Comparison of the specific binding of [³H]CP55,940 to cannabinoid receptors in CB1^+/+ and CB1^−/− mice. The distribution of [³H]CP55,940 binding sites in sagittal brain sections (A and B) and transverse spleen sections (E and F) are shown in CB1^+/+ (Left) and CB1^−/− (Right) mice. Nonspecific binding, determined in the presence of 10 μM CP55,244, is shown in brain (C and D) and spleen (G and H). [³H]CP55,940 binding in sagittal brain sections in CB1^−/− mice did not differ from nonspecific binding in CB1^+/+ mice. [³H]CP55,940 binding in spleen was comparable in CB1^+/+ and CB1^−/− mice. (Bar equals 1 mm.)

Figure 3

Mortality rate in offspring from heterozygous (CB1^+/− × CB1^+/−) matings. Note that more than 30% of all CB1 knockout mice under 24 weeks of age die of natural causes. In contrast, less than 5% of the heterozygous and wild-type littermates die during the same time span.

Figure 4

Baseline physiological and behavioral responses in CB1^+/+ and CB1^−/− mice. (A) Body temperature was similar in both genotypes. CB1^−/− mice showed (B) increased immobility in the ring catalepsy test, (C) decreased activity in the open field, (D) normal responses in the tail-flick test, and (E) hypoalgesia in the hotplate and (F) formalin tests. (G) Locomotor activity of knockout and wild-type animals was similar during the hotplate test. The number of animals studied in each test is shown at the bottom of each bar. ∗ denotes P < 0.05; ∗∗ denotes P < 0.005, n = 8–12 for each genotype.

Figure 5

HU210 effects. (A) Chemical structure of HU210. (B) Body temperature was measured by using a rectal probe immediately before and 50 min after the drug injection.

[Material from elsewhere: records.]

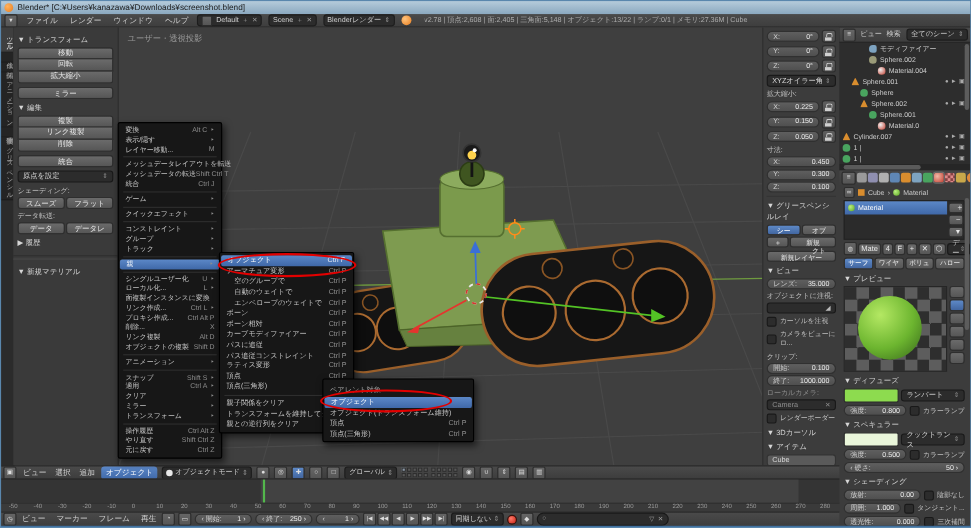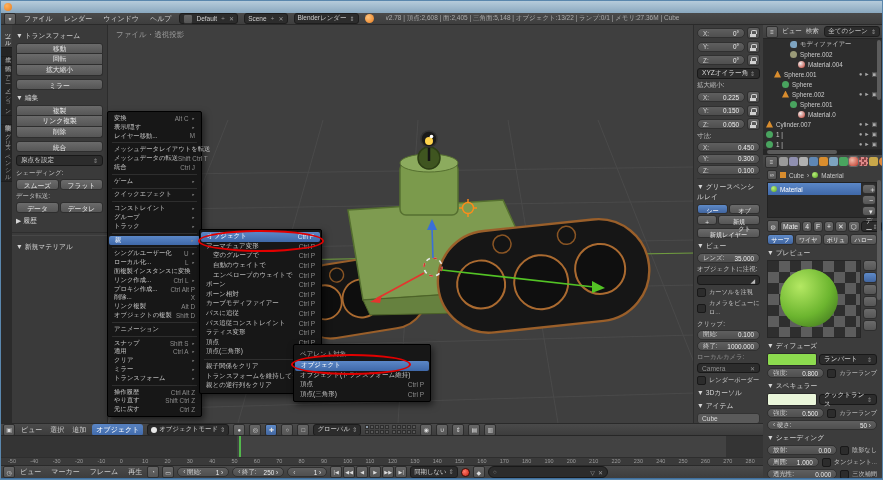--- a/index.html
+++ b/index.html
@@ -153,6 +153,7 @@
 
 <div class="abs title-bar">
   <span class="blicon"></span>
+  <span>Blender* [C:¥Users¥kanazawa¥Downloads¥screenshot.blend]</span>
 </div>
 
 <div class="abs info-bar">

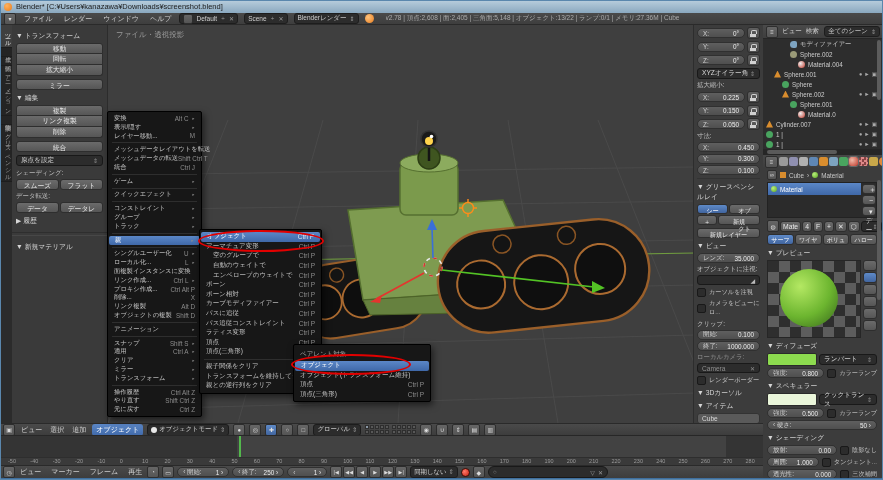--- a/index.html
+++ b/index.html
@@ -299,7 +299,7 @@
     </g>
   </svg>
 </div>
-<div class="abs vplabel">ファイル・透視投影</div>
+<div class="abs vplabel">ユーザー・透視投影</div>
 
 <div class="abs npanel">
   <div>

HU210 produces a pronounced hypothermia in CB1^+/+ mice, but not in CB1^−/− mice. (C) HU210 produces a robust analgesia in the tail-flick test in CB1^+/+ mice, but not in CB1^−/− mice. Note that only the response of a single CB1^+/+ animal is shown for comparison after injection of 5 mg/kg and 10 mg/kg HU210, respectively. ∗∗ denotes P < 0.005; ∗∗∗ denotes P < 0.0005; n = 10 for each genotype.

Figure 6

Δ9-THC effects. (A) Chemical structure of Δ9-THC. (B) Wild-type CB1^+/+ animals displayed significant dose-dependent hypothermia. In contrast, CB1^−/− mice showed no alteration in body temperature. (C) CB1^+/+ mice, but not CB1^−/− mice, displayed a profound Δ9-THC-induced catalepsy in the Pertwee ring test (25). As the baseline responses differed somewhat between the two genotypes (Fig. 3B), the drug-induced scores are expressed relative to values of vehicle injected mice. (D) Δ9-THC-analgesia determined with the tail-flick test. Note that the analgesic effects of Δ9-THC are similar in CB1^+/+ and CB1^−/− mice at doses up to 50 mg/kg. A dose of 100 mg/kg did not increase tail-flick latencies, but produced other behavioral and physiological responses (see text for details). In the hotplate test, Δ9-THC induced (E) analgesia and (F) hypoactivity in CB1^+/+ but not CB1^−/− mice. ∗ denotes P < 0.05; ∗∗ denotes P < 0.005; ∗∗∗ denotes P < 0.0005; n = 8–12 for each genotype.